目的:新しい糖低下薬[ナトリウム-グルコース共輸送体-2阻害薬(SGLT-2is)、グルカゴン様ペプチド-1受容体作動薬(GLP-1RA)、ジペプチジルペプチダーゼ-4阻害薬(DPP-4is)]のプラセボ対照心血管系アウトカム試験(CVOT)の系統的レビューとメタ解析を用いた、 ジペプチジルペプチダーゼ-4阻害薬(DPP-4is)]の2型糖尿病(T2D)における大血管および細小血管の転帰を明らかにし、糖化ヘモグロビン(HbA1c)低下とこれらの転帰のリスクとの関係を明らかにすることを目的とした。

材料と方法:2023年9月までMEDLINE、Embase、Cochrane Libraryからランダム化対照試験を同定した。
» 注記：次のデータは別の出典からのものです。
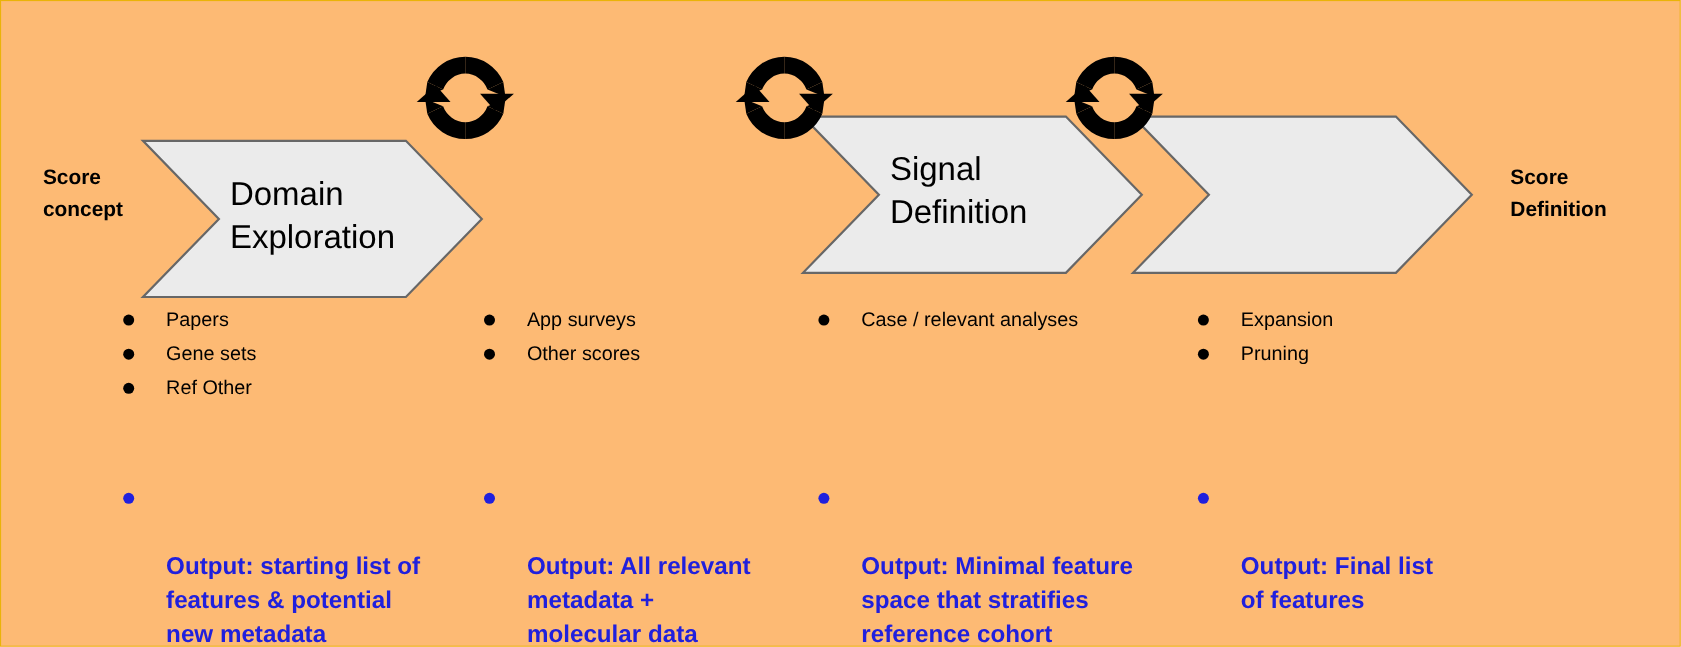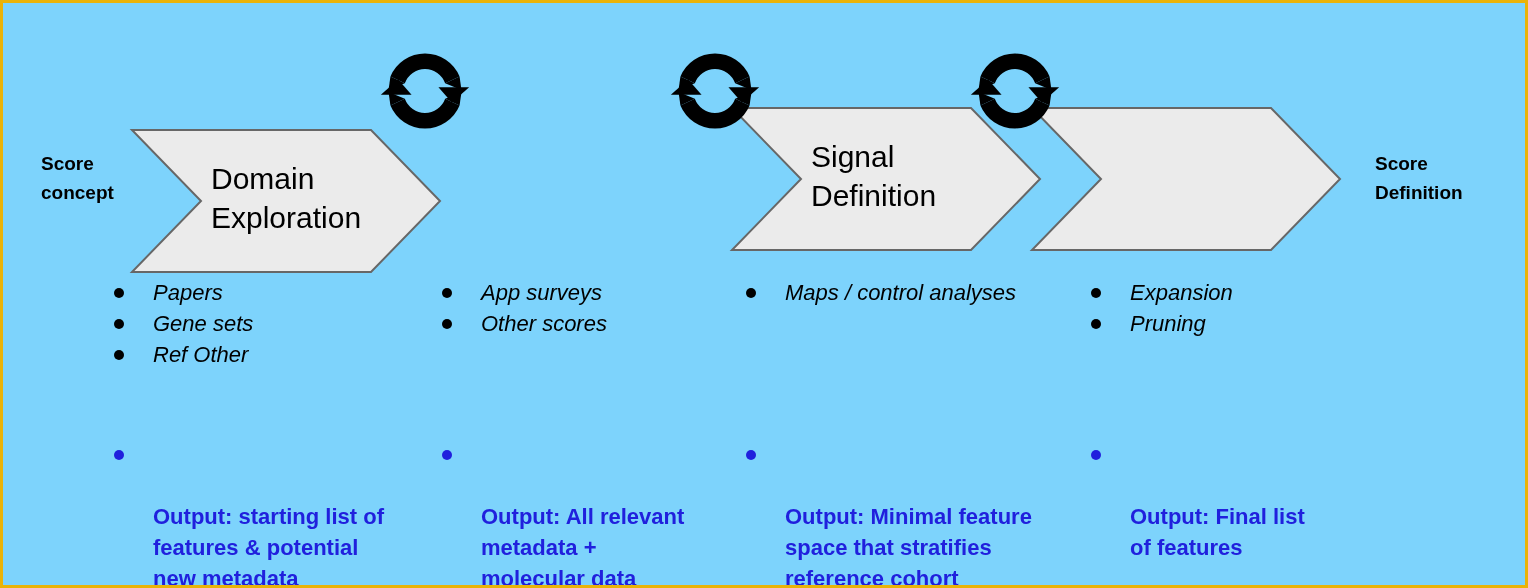"Score" #canvas { background: #7dd3fc -> #fdba74; border: 3px solid #eab308 -> 1px solid #eab308 }
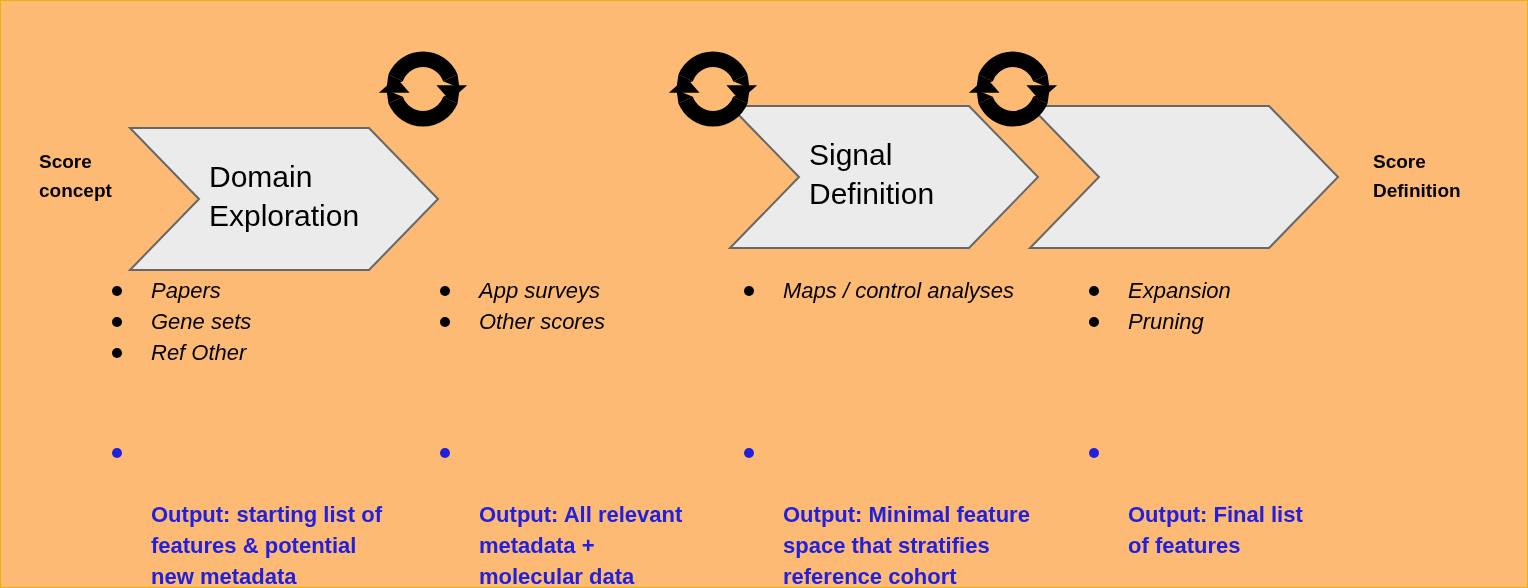"Papers" ul.bullets li { font-size: 22px -> 18px; font-style: italic -> none }
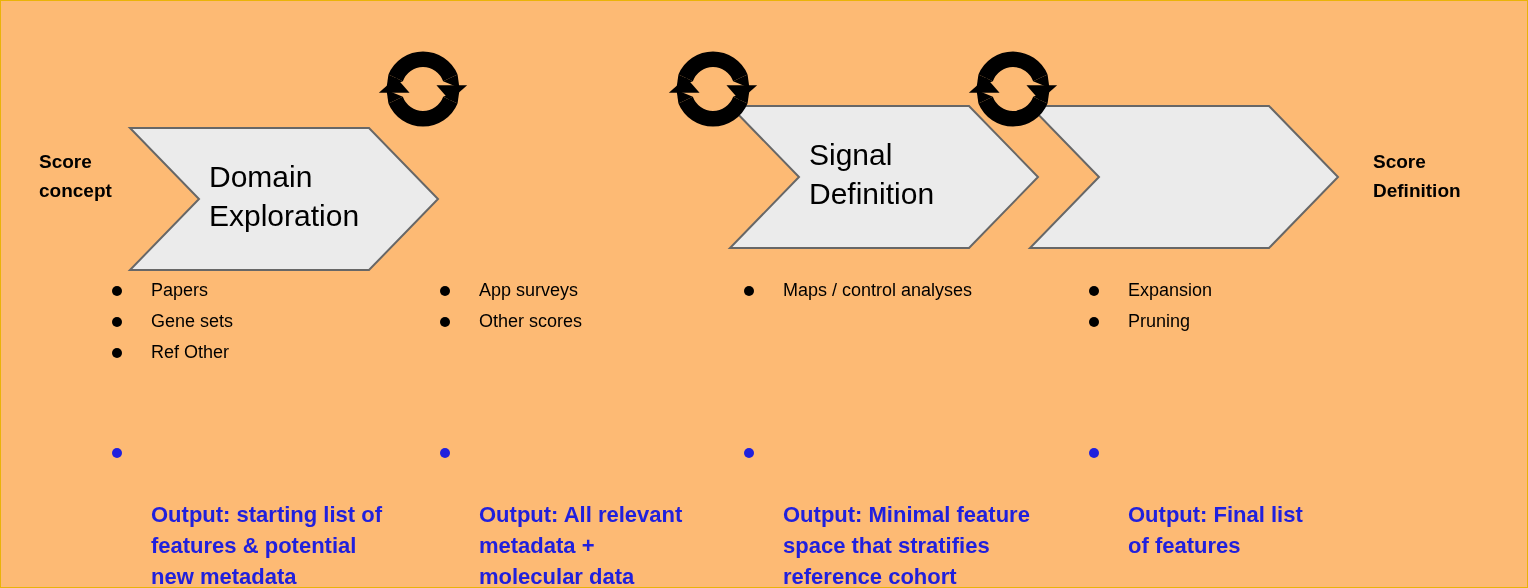"Maps / control analyses" span { text: Maps / control -> Case / relevant }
95%信頼区間(CI)付きの試験特異的ハザード比をプールし、メタ回帰を用いて転帰と試験群間のHbA1c低下との関係を評価した。

結果:T2D患者 169,513例を対象とした20件のユニークなCVOT(SGLT-2is:6件、GLP-1RA:9件、DPP-4is:5件)が適格であった。SGLT-2is、GLP-1RA、DPP-4isをプラセボと比較すると、3ポイントの主要有害心血管イベントのハザード比(95%CI)はそれぞれ0.88(0.82〜0.94)、0.85(0.79〜0.92)、1.00(0.94〜1.06)であった。SGLT-2isとGLP-1RAはいくつかの大血管および微小血管合併症、特に腎イベントのリスクを一貫して減少させた。DPP-4isは大血管への有益性を示さなかった。HbA1c低下と3ポイントの主要有害心血管イベントリスク(HbA1c低下1%当たりの推定リスク:0.84、95%信頼区間 0.67〜1.06、p=0.14、R2=14.2%)の間には逆直線関係の潜在的証拠があり、これは非致死的脳卒中(R2=100.0%、p=0.094)の成分によってもたらされた。HbA1c低下といくつかの血管転帰のリスクとの間には有意ではない逆直線関係がみられた。

結論:SGLT-2isとGLP-1RAは大血管転帰と微小血管転帰において一貫したリスク減少を示した。T2D患者におけるSGLT-2isとGLP-1RAの血管ベネフィットは単なる血糖コントロールにとどまらない。

キーワード:ジペプチジルペプチダーゼ-4阻害薬、グルカゴン様ペプチド-1受容体作動薬、メタ解析、メタ回帰、ナトリウム-グルコース共輸送体-2阻害薬、2型糖尿病

引用文献

Glycaemic control and macrovascular and microvascular outcomes in type 2 diabetes: Systematic review and meta-analysis of cardiovascular outcome trials of novel glucose-lowering agents
Setor K Kunutsor et al. PMID: 38379094 DOI: 10.1111/dom.15500
Diabetes Obes Metab. 2024 Feb 20. doi: 10.1111/dom.15500. Online ahead of print.